Data extracted from a collection
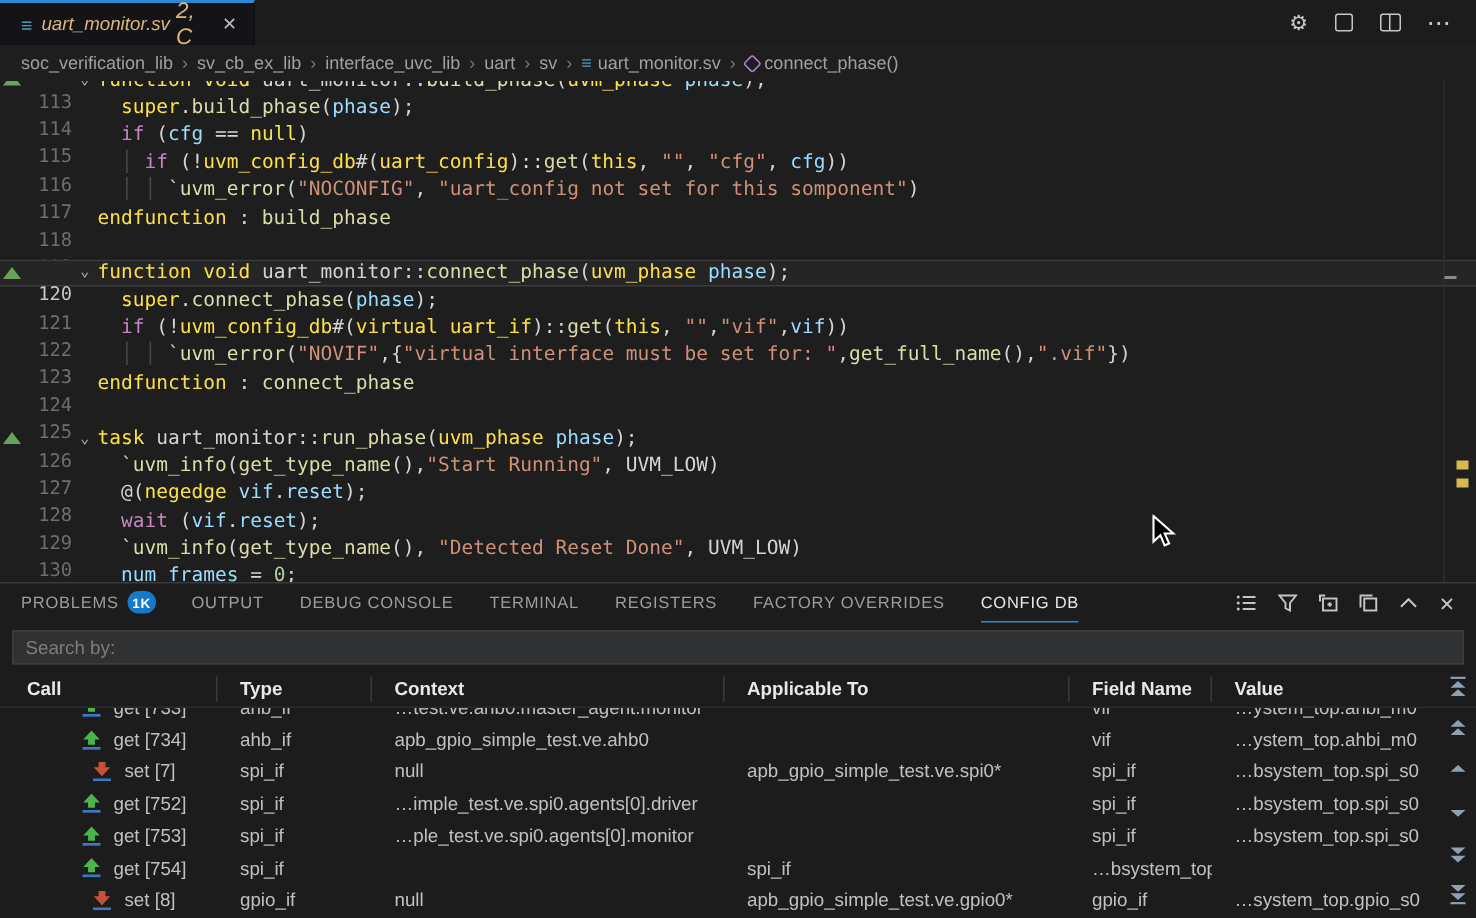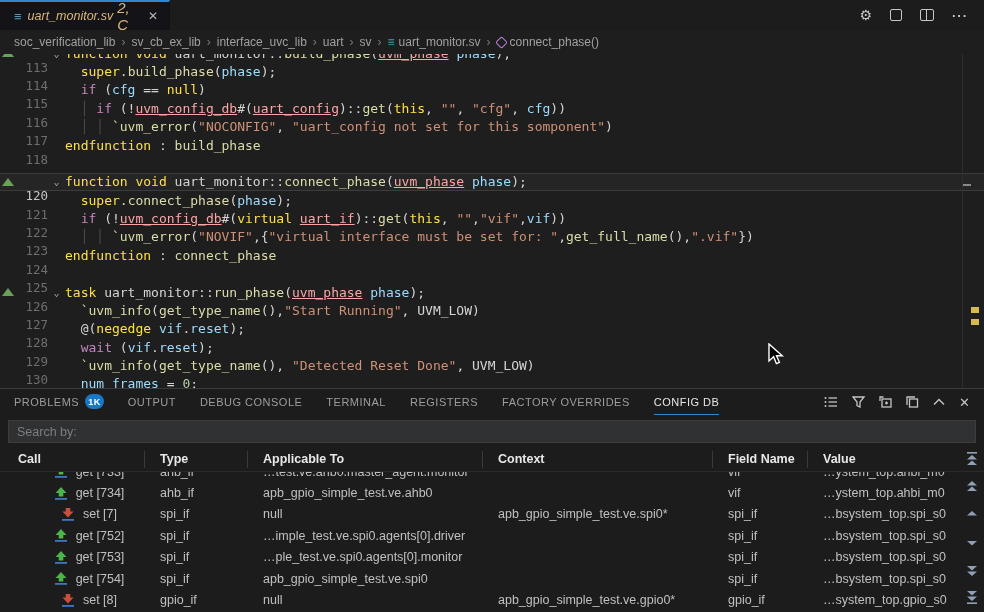"uvm_config_db" .tk-ty { color: #fca5a5 -> #fde047; text-decoration: underline -> none }
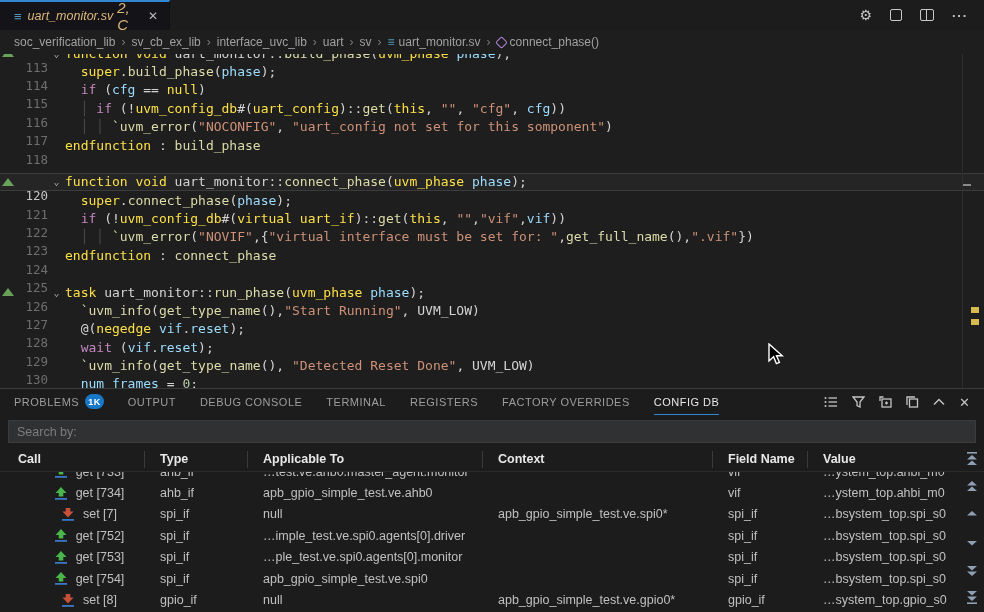"Applicable To" div.gh-cell { order: before "Context" -> after "Context" }
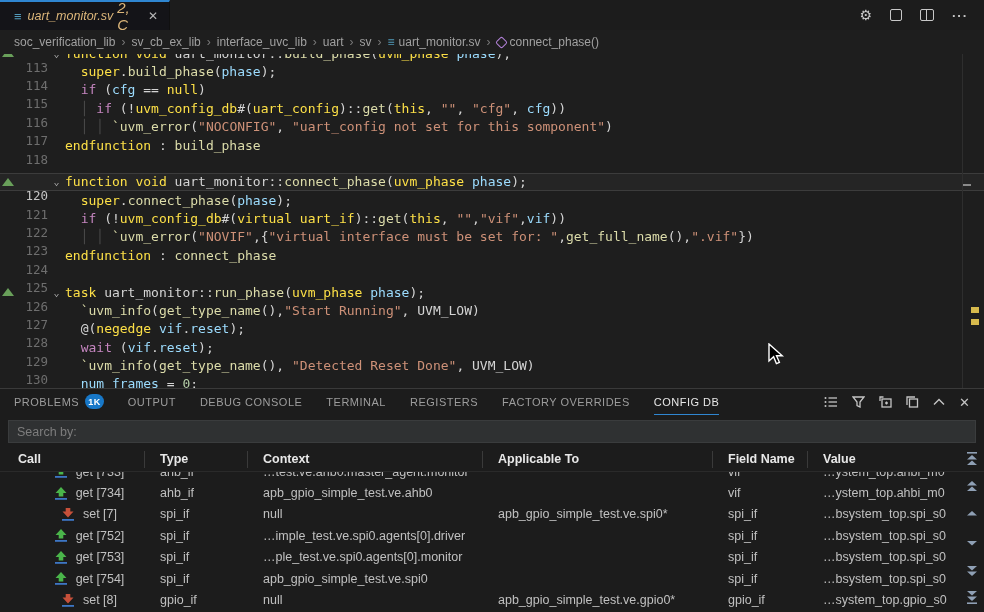"apb_gpio_simple_test.ve.spi0" div.gr-cell { html: <div>apb_gpio_simple_test.ve.spi0</div> -> none }
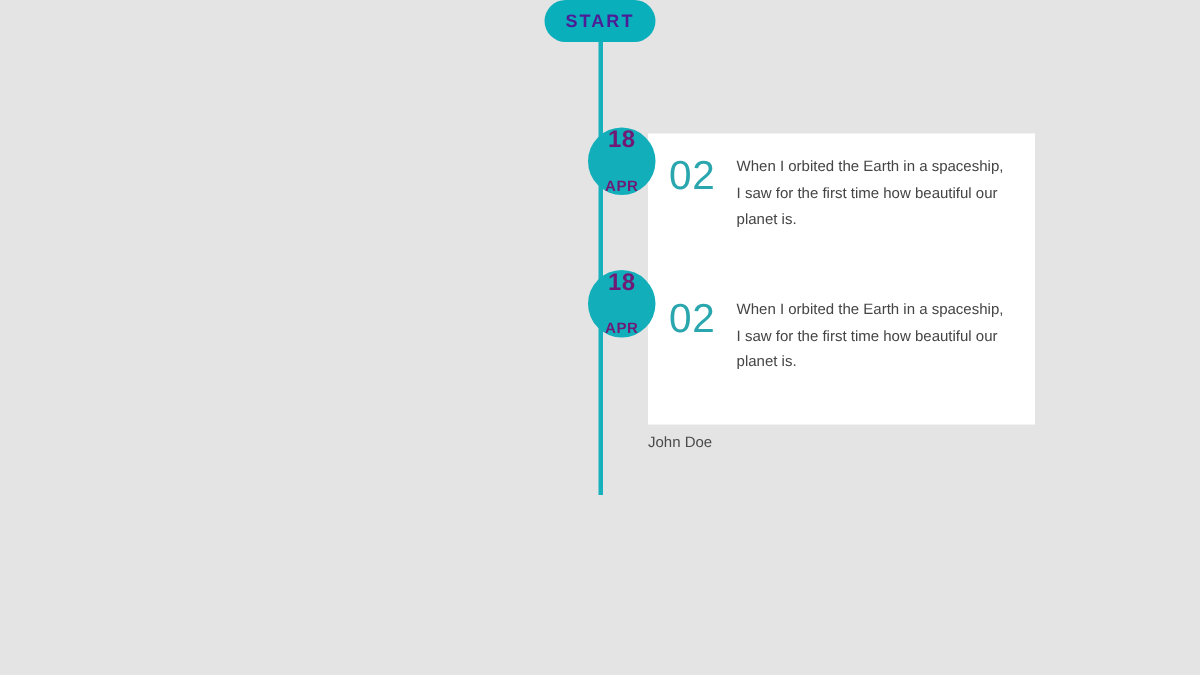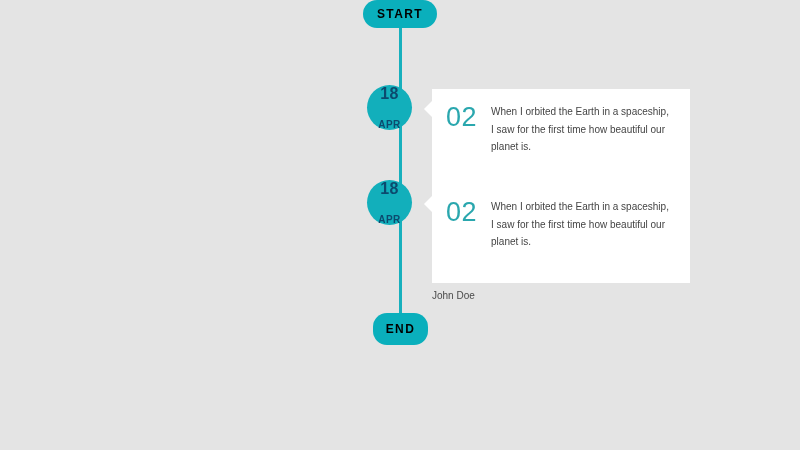"START" .terminal { color: #000000 -> #4c1d95 }
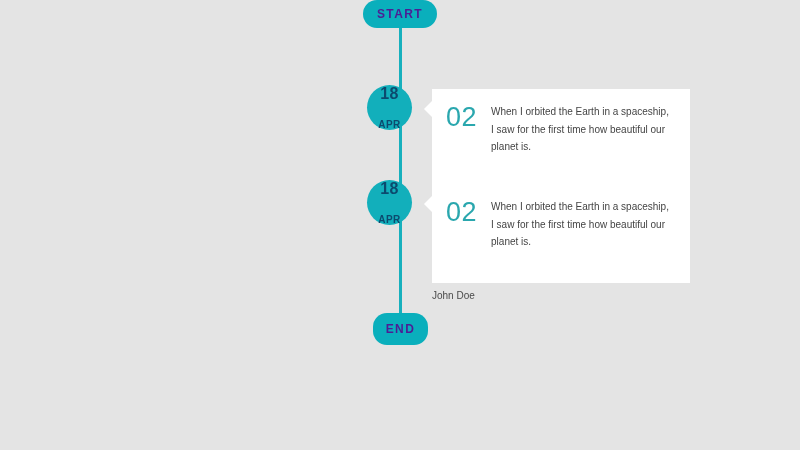"18" .date-badge { color: #0c4a6e -> #701a75; left: 367px -> 392px }
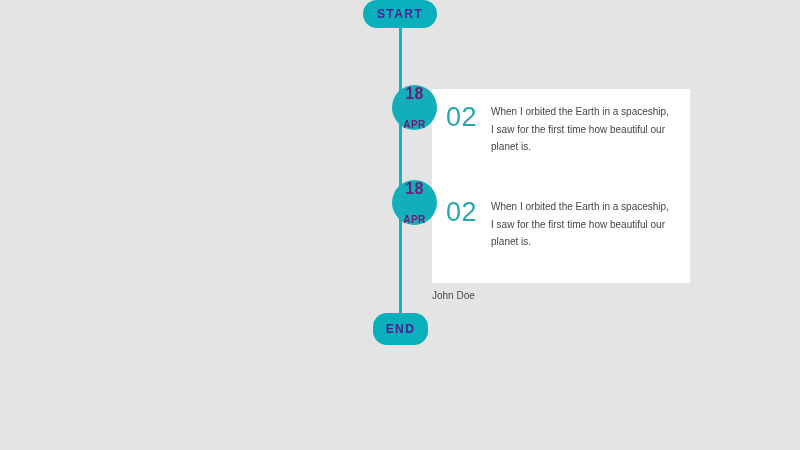"END" div.terminal { html: <div>END</div> -> none }
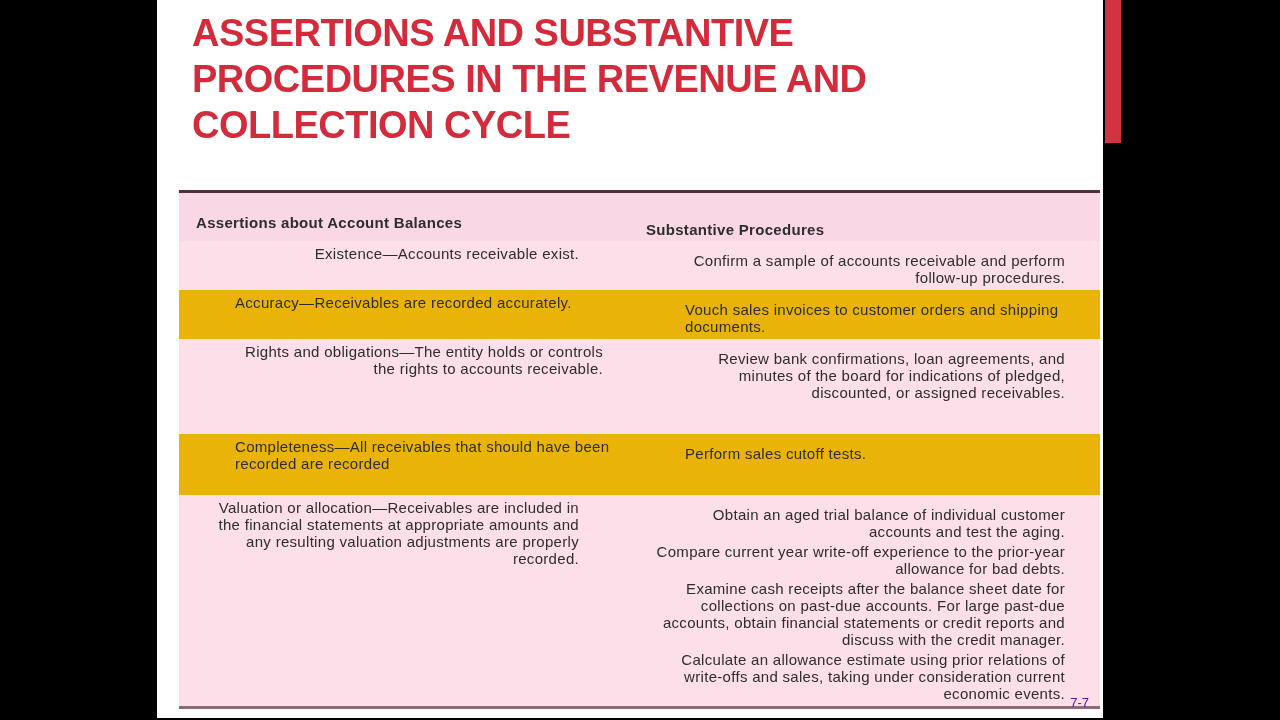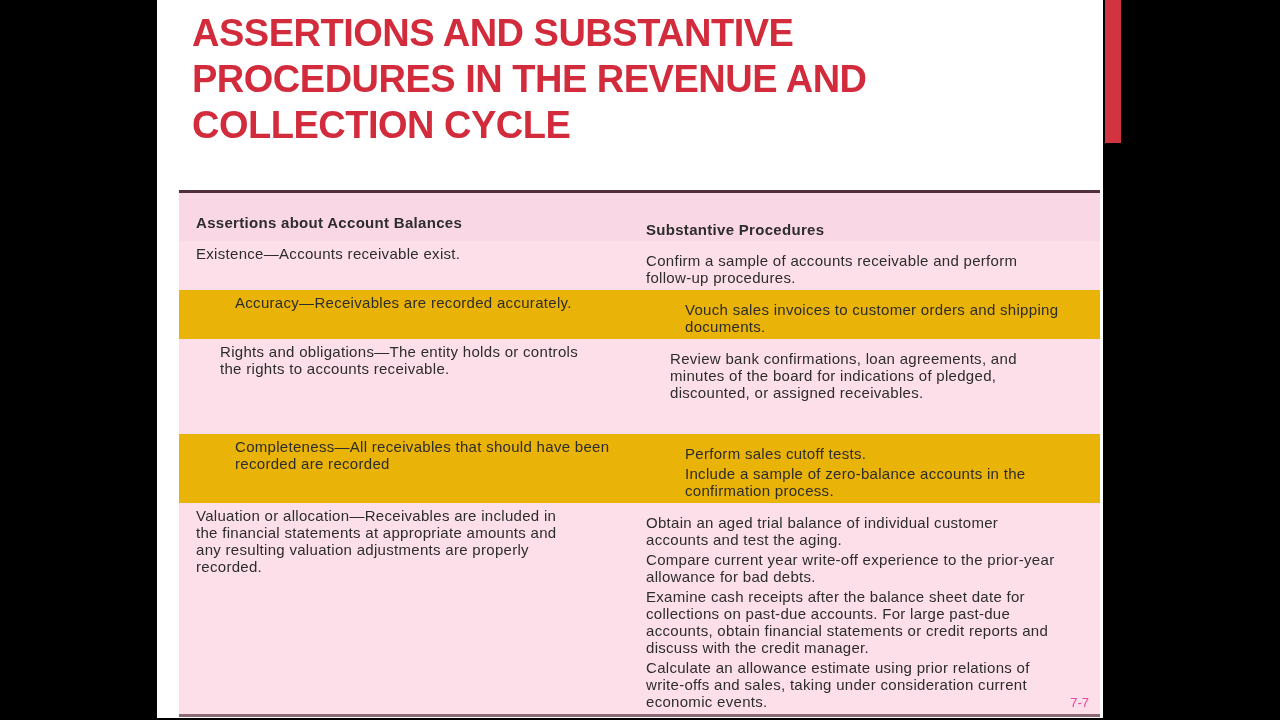"Existence—Accounts receivable exist." .row.light { text-align: none -> right }
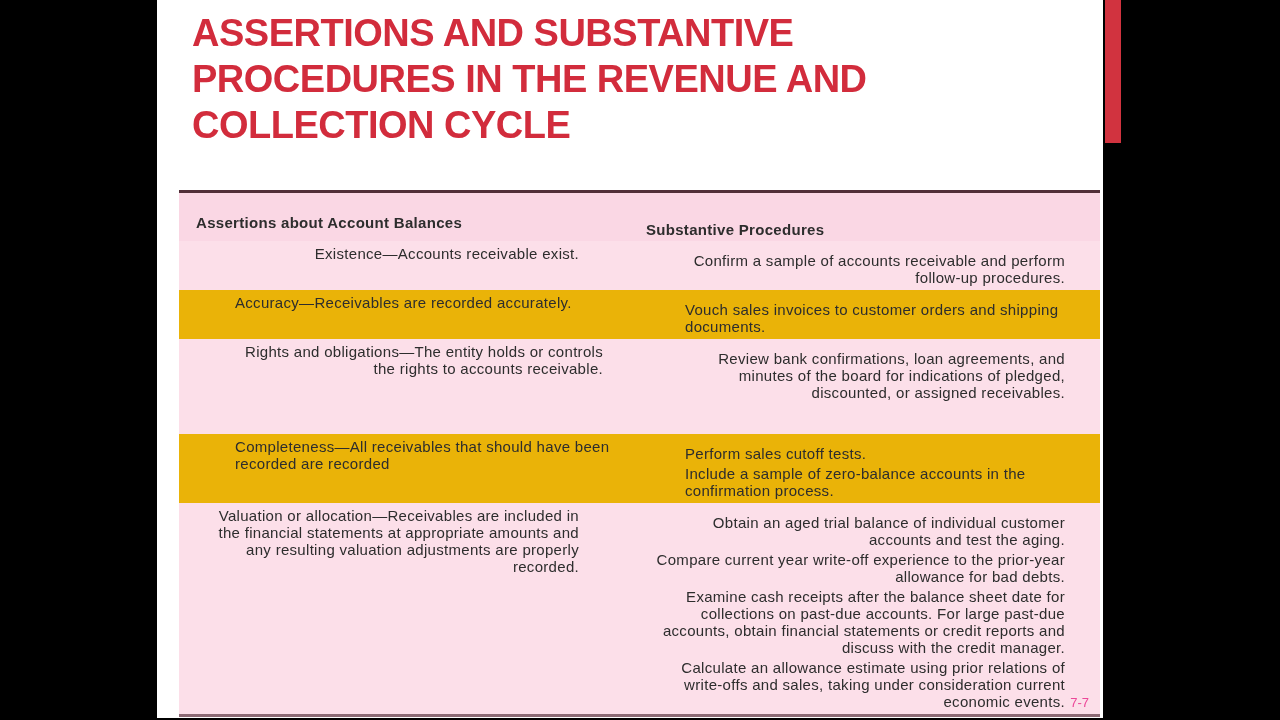"Include a sample of zero-balance" p { html: <p>Include a sample of zero-balance accounts in the confirmation process.</p> -> none }
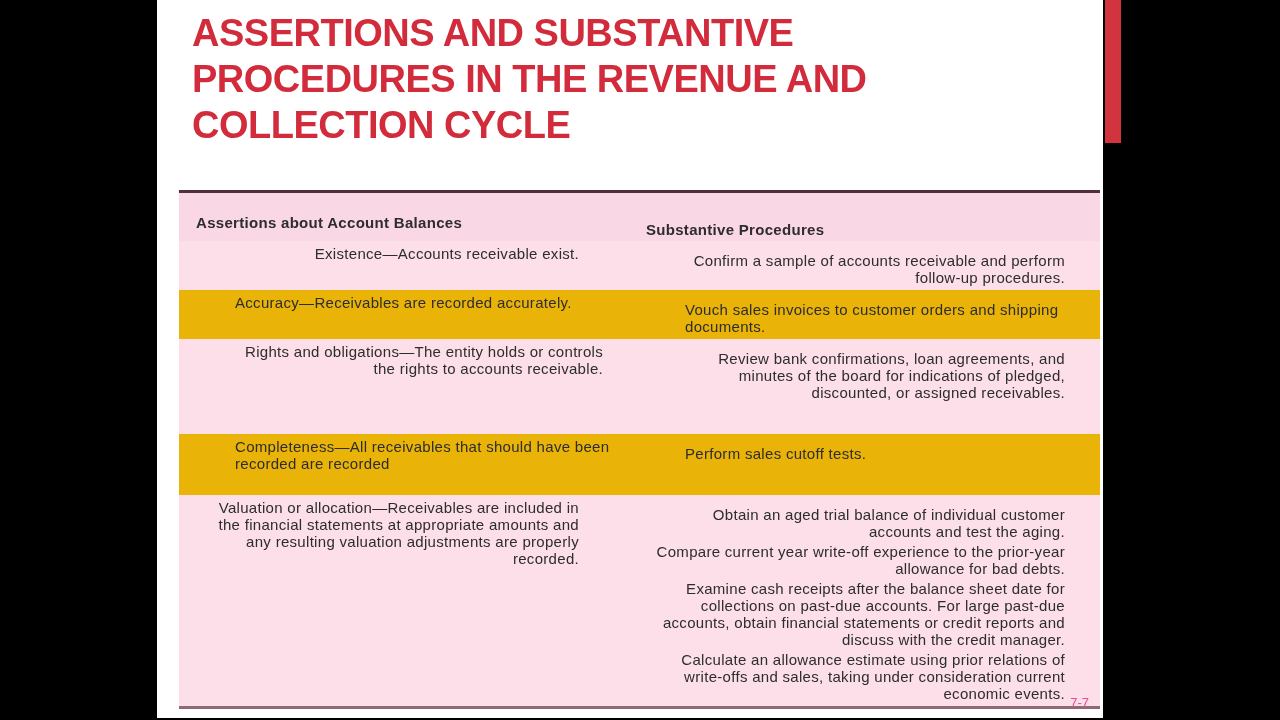"7-7" .pagenum { color: #ec4899 -> #4c1d95 }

- _Your goal_
Leaving the images out, print the records above exactly.

- _Written reply_
"uvm_config_db" .tk-ty { color: #fca5a5 -> #fde047; text-decoration: underline -> none }
"Applicable To" div.gh-cell { order: before "Context" -> after "Context" }
"apb_gpio_simple_test.ve.spi0" div.gr-cell { html: <div>apb_gpio_simple_test.ve.spi0</div> -> none }
"START" .terminal { color: #000000 -> #4c1d95 }
"18" .date-badge { color: #0c4a6e -> #701a75; left: 367px -> 392px }
"END" div.terminal { html: <div>END</div> -> none }
"Existence—Accounts receivable exist." .row.light { text-align: none -> right }
"Include a sample of zero-balance" p { html: <p>Include a sample of zero-balance accounts in the confirmation process.</p> -> none }
"7-7" .pagenum { color: #ec4899 -> #4c1d95 }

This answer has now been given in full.